Prediction of a CLDN18.2 Targeted Antibody Drug Conjugate Pharmacokinetics in Cancer Patients Using PBPK Modeling and Simulation.

Abstract

Antibody-drug conjugates (ADCs) represent a promising anticancer approach. Although physiologically based pharmacokinetics (PBPK) modeling became essential in Pharmacometrics to characterize exposure in different tissues, very few PBPK models have been published for ADCs, none within the PK-Sim/MoBi software. To capture the pharmacokinetics (PK) of an anti-Claudin 18.2 ADC, a PBPK model was built in PK-Sim and MoBi and compared to observations from three clinical studies after intravenous (IV) administration in 109 patients with cancer.
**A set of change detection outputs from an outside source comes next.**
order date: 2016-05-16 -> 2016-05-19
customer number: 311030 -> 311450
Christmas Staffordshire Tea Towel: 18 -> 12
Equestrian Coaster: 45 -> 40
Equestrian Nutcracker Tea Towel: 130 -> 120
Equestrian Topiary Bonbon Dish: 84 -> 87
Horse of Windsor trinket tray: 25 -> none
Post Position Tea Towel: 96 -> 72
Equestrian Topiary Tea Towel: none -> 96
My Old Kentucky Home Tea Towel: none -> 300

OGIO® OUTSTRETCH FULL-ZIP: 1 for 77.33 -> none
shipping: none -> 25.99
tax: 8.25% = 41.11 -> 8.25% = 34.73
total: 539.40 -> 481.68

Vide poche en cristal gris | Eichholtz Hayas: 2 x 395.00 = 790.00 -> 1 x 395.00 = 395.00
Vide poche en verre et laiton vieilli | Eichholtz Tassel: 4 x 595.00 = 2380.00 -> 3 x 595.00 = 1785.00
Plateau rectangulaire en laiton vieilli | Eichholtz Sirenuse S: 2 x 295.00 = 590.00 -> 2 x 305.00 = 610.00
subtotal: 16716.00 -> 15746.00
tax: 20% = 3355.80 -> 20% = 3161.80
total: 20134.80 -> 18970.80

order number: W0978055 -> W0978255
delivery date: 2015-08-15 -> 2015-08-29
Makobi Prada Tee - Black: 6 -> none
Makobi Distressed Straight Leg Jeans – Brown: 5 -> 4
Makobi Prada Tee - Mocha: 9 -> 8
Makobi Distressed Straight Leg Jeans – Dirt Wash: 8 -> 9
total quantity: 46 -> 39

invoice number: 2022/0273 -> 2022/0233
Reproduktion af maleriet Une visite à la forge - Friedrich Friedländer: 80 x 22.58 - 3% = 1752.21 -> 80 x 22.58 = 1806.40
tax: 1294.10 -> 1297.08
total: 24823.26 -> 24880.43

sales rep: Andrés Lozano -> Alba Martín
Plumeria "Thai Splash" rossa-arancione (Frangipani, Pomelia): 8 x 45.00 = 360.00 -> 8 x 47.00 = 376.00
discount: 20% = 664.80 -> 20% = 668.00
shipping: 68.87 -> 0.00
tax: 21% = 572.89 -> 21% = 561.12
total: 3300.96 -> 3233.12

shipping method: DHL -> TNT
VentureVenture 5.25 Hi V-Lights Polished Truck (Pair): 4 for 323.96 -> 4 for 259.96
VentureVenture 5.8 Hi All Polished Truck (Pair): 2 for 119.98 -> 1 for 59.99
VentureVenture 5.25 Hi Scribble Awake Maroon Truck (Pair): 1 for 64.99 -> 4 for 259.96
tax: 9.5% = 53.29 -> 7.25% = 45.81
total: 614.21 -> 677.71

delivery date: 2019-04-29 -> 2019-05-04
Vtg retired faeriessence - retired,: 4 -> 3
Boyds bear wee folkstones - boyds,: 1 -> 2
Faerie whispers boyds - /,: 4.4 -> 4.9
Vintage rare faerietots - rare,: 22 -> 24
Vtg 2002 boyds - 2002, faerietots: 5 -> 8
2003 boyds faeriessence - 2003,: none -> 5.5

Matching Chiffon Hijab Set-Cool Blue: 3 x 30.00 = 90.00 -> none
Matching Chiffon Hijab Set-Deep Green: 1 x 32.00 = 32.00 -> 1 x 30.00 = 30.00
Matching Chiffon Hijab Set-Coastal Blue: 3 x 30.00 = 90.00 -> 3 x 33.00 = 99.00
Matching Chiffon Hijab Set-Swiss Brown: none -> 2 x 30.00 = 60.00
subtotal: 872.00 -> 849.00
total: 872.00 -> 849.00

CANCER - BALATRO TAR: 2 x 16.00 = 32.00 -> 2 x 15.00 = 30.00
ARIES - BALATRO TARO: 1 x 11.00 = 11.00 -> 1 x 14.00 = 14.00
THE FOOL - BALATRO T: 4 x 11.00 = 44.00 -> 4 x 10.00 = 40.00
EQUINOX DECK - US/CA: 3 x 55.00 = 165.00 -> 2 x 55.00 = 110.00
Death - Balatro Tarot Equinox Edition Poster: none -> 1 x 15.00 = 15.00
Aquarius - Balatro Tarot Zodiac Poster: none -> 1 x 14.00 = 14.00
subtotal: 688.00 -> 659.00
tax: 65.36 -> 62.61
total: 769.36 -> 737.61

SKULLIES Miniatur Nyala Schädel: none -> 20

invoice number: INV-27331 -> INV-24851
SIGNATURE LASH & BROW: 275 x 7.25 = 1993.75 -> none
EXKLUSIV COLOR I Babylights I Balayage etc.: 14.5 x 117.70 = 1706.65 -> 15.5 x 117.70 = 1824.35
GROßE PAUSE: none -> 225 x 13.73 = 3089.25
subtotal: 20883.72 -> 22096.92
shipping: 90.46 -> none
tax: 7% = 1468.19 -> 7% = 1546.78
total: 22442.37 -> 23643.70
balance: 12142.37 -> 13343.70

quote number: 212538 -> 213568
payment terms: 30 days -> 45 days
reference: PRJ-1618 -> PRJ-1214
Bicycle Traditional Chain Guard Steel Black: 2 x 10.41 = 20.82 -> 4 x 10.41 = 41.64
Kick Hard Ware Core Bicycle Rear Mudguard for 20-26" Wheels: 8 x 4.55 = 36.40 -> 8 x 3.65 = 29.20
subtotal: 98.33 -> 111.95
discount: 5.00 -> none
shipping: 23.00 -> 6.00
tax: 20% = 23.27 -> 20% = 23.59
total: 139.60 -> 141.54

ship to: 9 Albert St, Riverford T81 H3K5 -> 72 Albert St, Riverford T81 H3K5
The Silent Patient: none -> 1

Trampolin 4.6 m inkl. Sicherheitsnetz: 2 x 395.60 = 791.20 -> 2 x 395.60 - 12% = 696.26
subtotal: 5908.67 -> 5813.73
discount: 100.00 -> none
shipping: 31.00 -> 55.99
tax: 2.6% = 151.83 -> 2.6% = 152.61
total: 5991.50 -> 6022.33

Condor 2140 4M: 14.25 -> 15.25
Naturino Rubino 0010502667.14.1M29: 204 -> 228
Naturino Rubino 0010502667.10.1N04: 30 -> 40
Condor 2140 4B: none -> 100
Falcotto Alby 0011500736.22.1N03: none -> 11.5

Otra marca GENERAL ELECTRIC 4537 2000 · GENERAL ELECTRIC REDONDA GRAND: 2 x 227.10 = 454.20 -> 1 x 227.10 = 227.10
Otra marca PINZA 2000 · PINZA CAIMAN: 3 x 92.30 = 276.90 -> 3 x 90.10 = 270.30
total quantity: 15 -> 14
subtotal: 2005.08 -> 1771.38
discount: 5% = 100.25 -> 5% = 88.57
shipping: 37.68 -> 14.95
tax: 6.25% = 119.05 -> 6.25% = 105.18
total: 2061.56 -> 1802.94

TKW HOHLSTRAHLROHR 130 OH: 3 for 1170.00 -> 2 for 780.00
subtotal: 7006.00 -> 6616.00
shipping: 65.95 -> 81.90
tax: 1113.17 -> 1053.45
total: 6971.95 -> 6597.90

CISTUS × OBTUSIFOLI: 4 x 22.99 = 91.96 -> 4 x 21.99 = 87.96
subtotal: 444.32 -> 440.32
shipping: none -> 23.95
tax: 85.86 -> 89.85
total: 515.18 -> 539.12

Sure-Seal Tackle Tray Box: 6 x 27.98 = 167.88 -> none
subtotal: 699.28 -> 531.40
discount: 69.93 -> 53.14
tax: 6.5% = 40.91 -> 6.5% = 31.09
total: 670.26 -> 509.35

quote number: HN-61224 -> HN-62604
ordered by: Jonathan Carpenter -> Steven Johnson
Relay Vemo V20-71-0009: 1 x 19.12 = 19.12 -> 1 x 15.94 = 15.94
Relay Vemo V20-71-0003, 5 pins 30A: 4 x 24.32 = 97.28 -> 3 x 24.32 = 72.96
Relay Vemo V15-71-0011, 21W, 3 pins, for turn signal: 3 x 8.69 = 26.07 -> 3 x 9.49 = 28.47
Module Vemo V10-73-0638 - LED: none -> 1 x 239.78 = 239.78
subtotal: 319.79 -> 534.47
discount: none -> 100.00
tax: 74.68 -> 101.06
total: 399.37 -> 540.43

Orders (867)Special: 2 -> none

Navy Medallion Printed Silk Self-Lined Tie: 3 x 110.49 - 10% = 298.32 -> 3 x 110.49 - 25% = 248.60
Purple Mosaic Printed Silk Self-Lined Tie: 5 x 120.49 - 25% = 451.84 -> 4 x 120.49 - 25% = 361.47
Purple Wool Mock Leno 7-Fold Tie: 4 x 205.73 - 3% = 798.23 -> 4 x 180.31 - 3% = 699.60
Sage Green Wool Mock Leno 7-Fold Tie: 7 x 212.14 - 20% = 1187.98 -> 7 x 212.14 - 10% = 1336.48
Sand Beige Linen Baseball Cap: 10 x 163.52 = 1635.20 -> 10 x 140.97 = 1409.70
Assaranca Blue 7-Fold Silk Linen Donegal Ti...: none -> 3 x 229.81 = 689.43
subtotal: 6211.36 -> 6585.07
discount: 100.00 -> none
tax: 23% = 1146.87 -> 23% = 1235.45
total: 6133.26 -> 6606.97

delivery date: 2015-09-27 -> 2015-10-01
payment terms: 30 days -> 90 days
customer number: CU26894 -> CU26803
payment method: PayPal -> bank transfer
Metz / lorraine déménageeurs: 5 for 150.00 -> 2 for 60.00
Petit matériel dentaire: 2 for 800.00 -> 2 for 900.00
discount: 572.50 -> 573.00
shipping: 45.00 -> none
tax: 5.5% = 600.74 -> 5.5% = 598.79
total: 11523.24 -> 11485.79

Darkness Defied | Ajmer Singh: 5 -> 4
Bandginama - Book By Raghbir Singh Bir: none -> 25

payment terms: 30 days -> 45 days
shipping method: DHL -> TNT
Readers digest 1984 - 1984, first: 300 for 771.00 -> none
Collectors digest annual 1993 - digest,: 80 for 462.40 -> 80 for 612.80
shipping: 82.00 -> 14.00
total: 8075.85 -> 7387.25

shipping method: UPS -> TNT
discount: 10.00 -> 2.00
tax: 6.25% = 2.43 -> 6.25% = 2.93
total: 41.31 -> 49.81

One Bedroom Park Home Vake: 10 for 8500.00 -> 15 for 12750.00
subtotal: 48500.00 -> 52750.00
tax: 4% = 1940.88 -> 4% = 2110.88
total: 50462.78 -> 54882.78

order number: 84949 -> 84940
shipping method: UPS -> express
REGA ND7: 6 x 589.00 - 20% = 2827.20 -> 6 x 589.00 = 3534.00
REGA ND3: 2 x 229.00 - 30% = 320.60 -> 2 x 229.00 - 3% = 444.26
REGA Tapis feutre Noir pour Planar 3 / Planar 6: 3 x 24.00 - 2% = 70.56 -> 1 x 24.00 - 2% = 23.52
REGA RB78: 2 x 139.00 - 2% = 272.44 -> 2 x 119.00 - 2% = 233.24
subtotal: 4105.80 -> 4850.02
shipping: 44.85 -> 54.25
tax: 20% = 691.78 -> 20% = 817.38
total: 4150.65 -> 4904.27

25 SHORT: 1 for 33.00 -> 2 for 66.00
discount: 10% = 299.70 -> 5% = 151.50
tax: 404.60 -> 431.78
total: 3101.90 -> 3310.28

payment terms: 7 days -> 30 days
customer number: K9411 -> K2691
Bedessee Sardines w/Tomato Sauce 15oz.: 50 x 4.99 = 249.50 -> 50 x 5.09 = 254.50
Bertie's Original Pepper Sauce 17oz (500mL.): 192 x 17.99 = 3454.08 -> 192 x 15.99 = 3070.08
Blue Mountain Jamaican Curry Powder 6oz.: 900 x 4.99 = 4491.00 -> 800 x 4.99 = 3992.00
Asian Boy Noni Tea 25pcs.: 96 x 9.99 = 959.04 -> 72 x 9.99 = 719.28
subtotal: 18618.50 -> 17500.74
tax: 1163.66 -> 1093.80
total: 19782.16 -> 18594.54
The PK parameters were considered inaccurate if the predicted error ratios were outside the two-fold error range (0.5-2). In PK-Sim, we defined one PBPK model comprising three compounds (ADC, payload, and naked antibody), which were mechanistically linked. This model captured the ADC PK profile. However, additional clearance mechanisms were essential to improve the fit of the ADC elimination phase. After integration of target-mediated drug disposition (TMDD) and deconjugation of the payload in MoBi, 3 parameters were optimized for each of the ADC and the payload (degradation rate constant and reference concentration of the target, deconjugation rate constant, lipophilicity, nonspecific hepatic clearance rate constant and passive renal clearance of the payload). The PK data were adequately captured for both observed compounds, with a predicted error ratio within the two-fold range: C_max__ADC (1.07-1.50), C_{max_Payload} (0.56-1.18), AUC_{0-504h_ADC} (0.73-1.23) and AUC_{0-504h_payload} (0.77-1.37). The "parameter optimization" of different parameters allowed accurately capturing the observed data for both ADC and payload in cancer patients for an anti-Claudin 18.2 ADC. This analysis paves the way for PBPK modeling of other ADCs currently in development.